-- Work required --
Would you please output, word for word, the span of the listing below that opens on the line containing "border-bottom:2px solid #3a3a3a;" and closes on the line containing "-60,36 +60,37 @@"? Include both ends and nothing more.

*** Source material ***

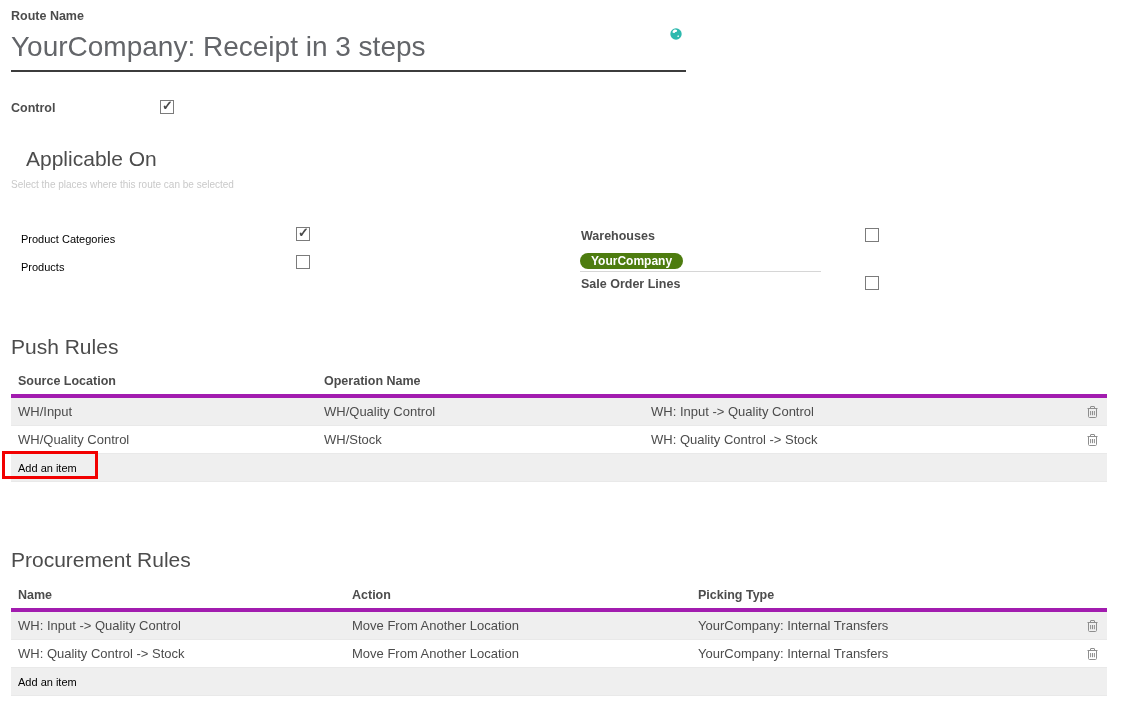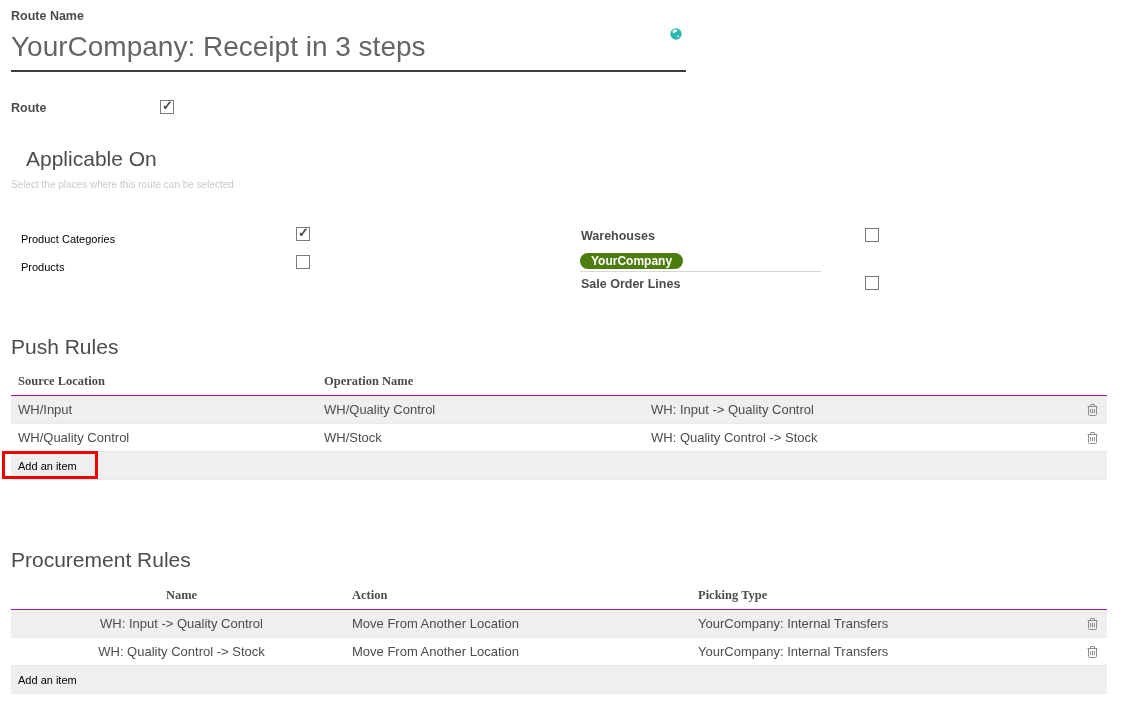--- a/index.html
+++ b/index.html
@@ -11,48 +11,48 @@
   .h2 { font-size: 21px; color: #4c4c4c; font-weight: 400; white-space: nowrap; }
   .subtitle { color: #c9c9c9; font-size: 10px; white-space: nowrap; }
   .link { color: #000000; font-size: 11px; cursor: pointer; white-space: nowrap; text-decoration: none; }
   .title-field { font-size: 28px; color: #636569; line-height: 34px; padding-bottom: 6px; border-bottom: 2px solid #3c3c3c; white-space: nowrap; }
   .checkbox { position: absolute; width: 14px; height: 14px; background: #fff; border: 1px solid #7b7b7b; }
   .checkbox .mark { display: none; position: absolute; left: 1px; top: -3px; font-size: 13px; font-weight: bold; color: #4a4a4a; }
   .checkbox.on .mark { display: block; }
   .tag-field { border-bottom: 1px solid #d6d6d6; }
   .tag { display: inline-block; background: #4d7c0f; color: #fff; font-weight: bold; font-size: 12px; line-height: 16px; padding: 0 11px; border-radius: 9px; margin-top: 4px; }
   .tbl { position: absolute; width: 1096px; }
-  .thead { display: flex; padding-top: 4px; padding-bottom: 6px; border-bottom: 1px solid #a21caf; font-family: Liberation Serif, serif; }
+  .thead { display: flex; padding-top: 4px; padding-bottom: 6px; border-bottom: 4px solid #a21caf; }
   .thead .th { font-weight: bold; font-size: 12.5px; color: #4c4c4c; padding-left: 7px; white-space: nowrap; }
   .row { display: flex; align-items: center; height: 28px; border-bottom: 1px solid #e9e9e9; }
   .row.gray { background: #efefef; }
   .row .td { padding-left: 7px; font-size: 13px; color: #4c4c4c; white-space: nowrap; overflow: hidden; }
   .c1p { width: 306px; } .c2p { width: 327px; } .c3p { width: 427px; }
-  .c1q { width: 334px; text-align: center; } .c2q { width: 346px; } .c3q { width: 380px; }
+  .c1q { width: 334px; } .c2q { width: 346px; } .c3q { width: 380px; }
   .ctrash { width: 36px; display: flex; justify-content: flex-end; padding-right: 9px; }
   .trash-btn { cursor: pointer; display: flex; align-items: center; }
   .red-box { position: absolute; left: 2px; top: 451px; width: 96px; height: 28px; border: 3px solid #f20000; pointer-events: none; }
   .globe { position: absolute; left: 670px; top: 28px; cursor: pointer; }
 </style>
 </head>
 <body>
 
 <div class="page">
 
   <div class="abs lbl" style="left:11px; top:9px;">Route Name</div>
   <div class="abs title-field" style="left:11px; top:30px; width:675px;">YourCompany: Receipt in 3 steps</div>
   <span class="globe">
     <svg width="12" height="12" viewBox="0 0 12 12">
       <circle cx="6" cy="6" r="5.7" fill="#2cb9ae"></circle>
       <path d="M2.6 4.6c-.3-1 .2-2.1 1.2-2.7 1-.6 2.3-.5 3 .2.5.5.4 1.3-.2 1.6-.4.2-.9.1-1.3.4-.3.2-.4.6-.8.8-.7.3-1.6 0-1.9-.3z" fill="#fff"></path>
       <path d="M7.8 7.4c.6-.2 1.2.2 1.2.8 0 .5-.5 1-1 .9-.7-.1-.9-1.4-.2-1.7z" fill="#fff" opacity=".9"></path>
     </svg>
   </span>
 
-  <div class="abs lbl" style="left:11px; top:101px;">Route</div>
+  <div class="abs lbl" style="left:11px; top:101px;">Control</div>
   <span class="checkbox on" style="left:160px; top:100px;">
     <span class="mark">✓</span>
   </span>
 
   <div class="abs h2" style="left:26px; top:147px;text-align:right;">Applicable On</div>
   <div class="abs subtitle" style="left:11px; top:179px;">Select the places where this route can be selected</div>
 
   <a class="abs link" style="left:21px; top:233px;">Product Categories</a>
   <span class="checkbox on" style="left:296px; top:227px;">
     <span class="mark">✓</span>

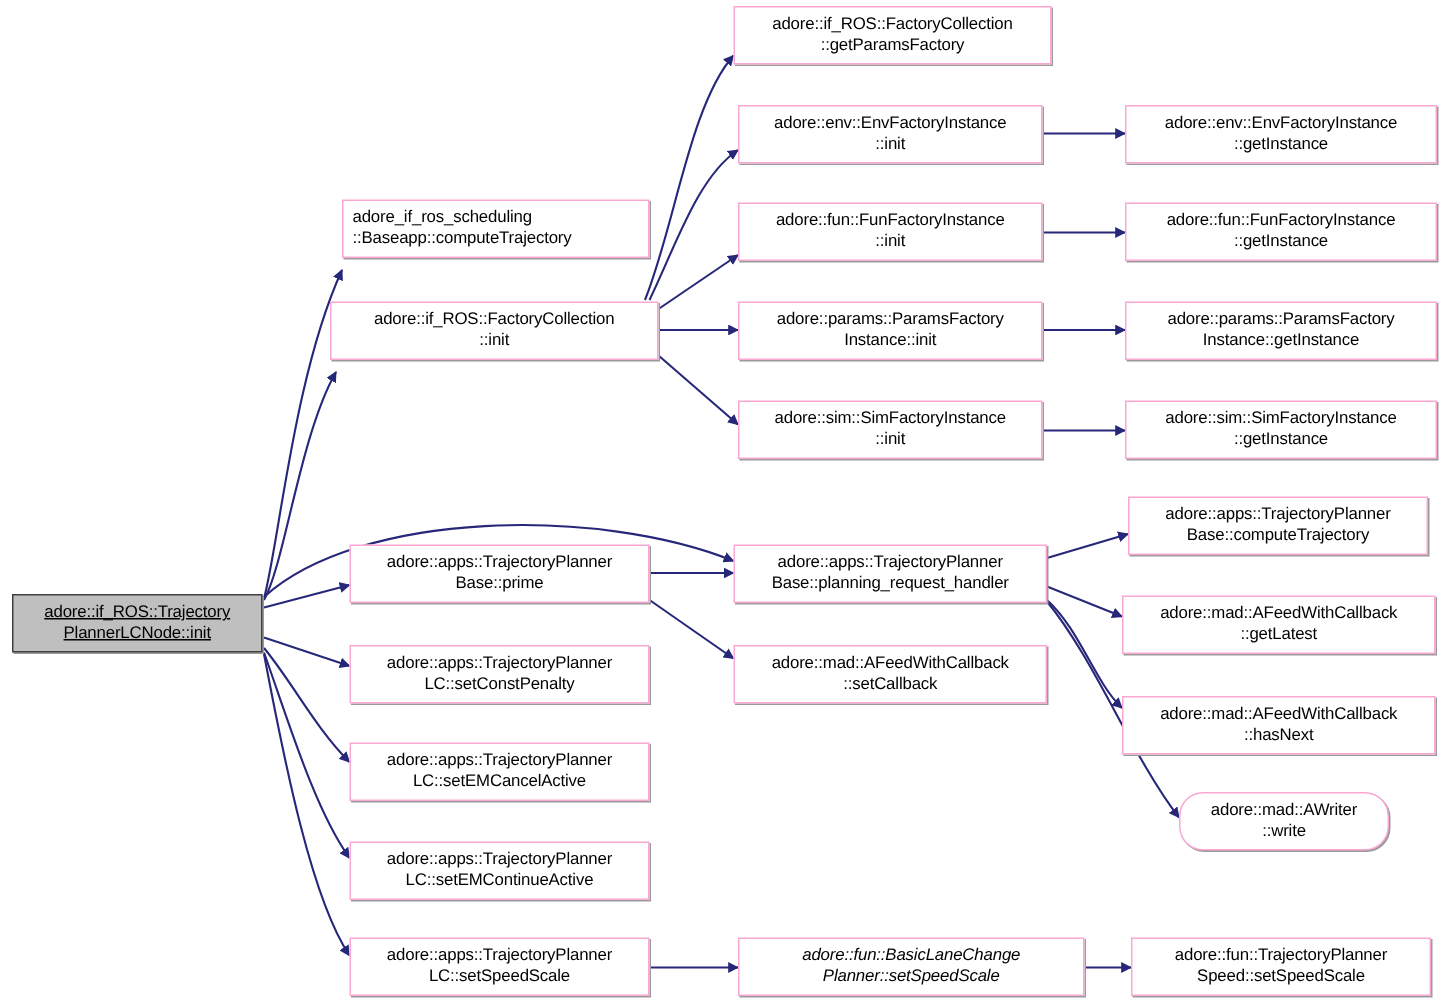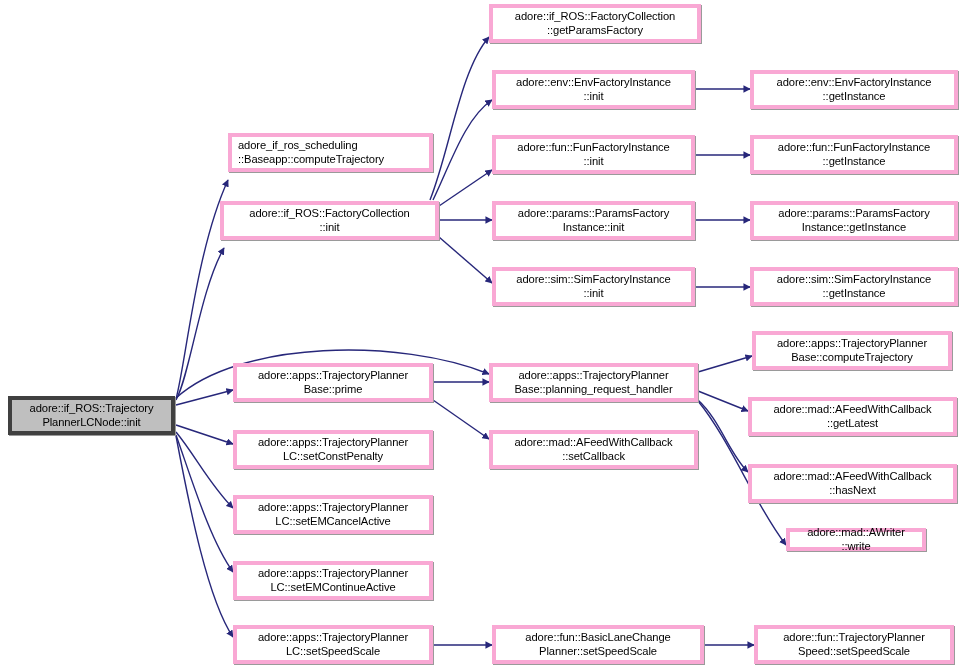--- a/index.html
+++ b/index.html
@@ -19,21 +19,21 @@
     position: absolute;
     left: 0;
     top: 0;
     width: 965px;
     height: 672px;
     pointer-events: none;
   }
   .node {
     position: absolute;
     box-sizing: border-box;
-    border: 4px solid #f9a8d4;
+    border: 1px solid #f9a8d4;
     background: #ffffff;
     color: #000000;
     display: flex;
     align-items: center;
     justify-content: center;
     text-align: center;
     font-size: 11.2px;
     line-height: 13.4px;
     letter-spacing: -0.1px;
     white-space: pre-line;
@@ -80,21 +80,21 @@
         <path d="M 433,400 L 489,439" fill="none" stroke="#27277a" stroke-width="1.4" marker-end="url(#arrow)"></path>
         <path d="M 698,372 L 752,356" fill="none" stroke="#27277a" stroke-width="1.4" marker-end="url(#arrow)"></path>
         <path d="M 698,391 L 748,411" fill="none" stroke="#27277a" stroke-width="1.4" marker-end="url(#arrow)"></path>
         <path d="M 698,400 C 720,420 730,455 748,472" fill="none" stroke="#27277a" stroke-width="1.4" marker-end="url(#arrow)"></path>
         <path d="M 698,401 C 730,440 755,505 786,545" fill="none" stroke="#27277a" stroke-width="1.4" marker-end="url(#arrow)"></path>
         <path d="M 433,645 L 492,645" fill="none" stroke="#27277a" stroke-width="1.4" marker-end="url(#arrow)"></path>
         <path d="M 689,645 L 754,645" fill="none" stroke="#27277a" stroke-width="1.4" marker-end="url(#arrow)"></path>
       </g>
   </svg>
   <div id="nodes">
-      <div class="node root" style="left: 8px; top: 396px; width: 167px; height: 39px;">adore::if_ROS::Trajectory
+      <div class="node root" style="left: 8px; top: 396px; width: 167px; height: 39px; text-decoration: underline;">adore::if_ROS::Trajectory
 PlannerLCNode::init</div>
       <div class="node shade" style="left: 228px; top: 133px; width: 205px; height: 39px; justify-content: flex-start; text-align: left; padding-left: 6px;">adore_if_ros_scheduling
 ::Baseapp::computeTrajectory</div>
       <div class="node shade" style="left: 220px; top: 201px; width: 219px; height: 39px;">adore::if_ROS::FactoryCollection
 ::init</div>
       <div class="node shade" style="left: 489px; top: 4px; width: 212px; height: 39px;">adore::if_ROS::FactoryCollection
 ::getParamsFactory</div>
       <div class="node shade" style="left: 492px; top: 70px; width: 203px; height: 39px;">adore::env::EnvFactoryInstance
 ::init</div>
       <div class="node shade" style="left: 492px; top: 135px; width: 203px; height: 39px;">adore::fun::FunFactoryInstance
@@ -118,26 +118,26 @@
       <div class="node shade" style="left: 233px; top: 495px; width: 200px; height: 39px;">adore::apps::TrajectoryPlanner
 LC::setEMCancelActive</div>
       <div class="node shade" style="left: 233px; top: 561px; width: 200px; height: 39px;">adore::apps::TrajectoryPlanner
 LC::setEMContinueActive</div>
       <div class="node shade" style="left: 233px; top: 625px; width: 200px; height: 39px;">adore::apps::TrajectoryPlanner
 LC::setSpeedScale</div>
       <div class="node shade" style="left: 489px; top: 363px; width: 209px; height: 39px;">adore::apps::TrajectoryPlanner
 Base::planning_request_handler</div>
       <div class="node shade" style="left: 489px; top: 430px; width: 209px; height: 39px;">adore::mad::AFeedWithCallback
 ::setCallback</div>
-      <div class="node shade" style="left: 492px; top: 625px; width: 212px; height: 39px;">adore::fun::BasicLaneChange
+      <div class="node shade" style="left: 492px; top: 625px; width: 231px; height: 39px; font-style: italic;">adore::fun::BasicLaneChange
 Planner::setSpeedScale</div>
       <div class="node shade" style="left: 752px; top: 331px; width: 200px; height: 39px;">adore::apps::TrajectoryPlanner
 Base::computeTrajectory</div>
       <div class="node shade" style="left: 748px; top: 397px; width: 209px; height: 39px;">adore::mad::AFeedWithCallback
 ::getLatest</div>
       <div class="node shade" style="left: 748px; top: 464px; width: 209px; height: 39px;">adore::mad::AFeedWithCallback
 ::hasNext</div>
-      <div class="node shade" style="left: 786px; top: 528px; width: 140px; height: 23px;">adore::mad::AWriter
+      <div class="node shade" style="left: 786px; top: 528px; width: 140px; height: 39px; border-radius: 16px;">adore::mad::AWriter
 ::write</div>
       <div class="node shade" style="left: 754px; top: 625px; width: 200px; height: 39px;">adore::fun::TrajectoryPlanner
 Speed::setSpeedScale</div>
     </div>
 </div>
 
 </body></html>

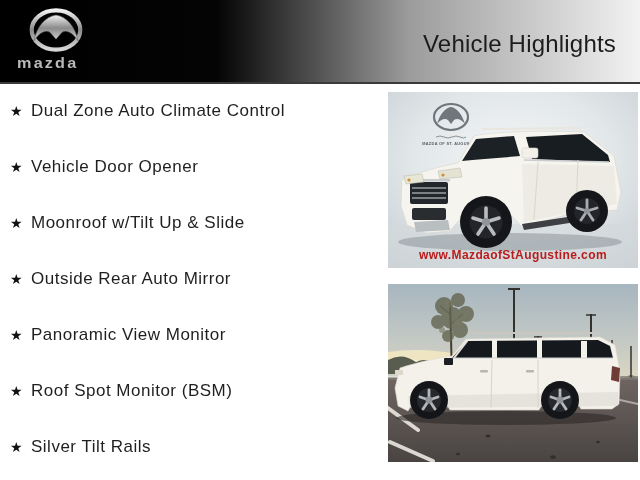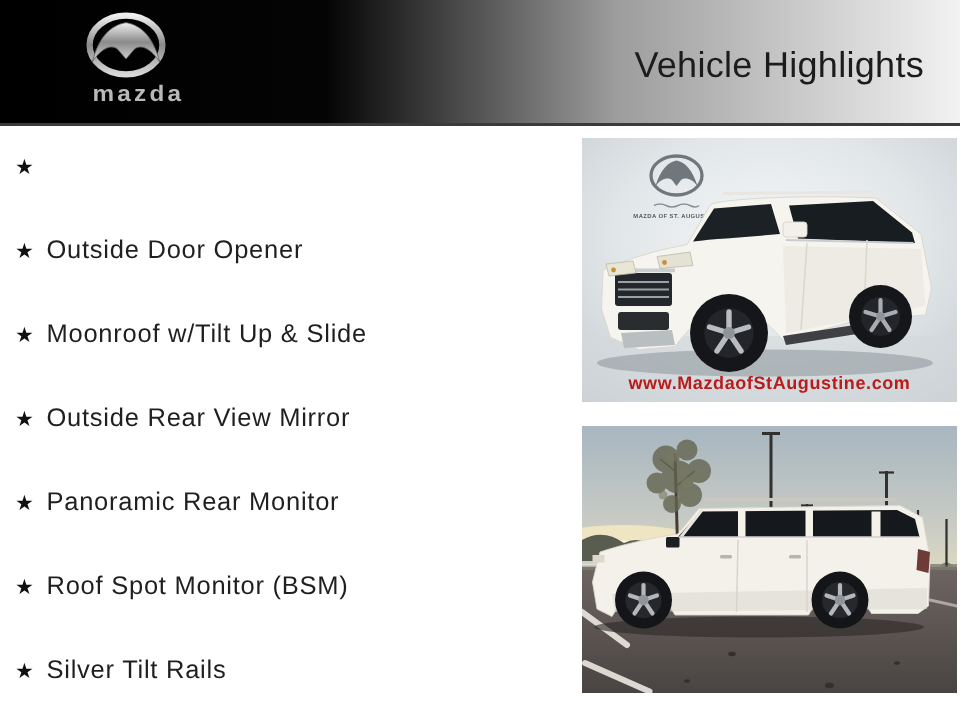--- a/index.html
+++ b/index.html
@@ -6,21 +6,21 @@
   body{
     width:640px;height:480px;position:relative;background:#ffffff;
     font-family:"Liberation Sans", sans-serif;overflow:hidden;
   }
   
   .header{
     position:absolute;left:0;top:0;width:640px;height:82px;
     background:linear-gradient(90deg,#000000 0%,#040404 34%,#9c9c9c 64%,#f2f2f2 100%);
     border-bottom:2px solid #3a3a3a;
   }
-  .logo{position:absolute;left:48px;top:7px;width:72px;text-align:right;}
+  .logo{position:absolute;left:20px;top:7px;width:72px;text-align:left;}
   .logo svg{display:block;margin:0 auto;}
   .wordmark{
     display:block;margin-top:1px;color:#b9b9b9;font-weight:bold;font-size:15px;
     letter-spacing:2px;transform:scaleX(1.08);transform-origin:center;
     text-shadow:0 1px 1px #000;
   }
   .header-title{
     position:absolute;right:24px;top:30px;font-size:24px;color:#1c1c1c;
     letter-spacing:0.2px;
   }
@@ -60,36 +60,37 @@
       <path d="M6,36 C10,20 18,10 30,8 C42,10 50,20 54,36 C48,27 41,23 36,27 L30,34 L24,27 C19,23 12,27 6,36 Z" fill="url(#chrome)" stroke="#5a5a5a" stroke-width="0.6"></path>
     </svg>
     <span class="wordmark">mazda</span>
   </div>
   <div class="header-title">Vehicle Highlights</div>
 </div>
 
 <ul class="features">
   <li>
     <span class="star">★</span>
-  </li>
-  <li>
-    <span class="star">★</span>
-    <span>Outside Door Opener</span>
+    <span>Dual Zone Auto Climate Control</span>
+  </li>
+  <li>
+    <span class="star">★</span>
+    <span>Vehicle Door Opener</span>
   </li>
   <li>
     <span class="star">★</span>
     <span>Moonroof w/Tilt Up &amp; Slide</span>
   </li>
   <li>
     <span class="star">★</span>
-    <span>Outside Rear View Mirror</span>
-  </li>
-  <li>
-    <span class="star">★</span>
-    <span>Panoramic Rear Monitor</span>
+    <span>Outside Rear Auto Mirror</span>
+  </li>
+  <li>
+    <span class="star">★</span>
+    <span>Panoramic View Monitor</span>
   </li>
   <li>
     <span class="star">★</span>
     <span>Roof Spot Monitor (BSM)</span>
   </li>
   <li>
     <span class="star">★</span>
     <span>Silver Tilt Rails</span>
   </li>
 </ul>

*** End of Source material ***

-- Solution to this task --
     border-bottom:2px solid #3a3a3a;
   }
-  .logo{position:absolute;left:48px;top:7px;width:72px;text-align:right;}
+  .logo{position:absolute;left:20px;top:7px;width:72px;text-align:left;}
   .logo svg{display:block;margin:0 auto;}
   .wordmark{
     display:block;margin-top:1px;color:#b9b9b9;font-weight:bold;font-size:15px;
     letter-spacing:2px;transform:scaleX(1.08);transform-origin:center;
     text-shadow:0 1px 1px #000;
   }
   .header-title{
     position:absolute;right:24px;top:30px;font-size:24px;color:#1c1c1c;
     letter-spacing:0.2px;
   }
@@ -60,36 +60,37 @@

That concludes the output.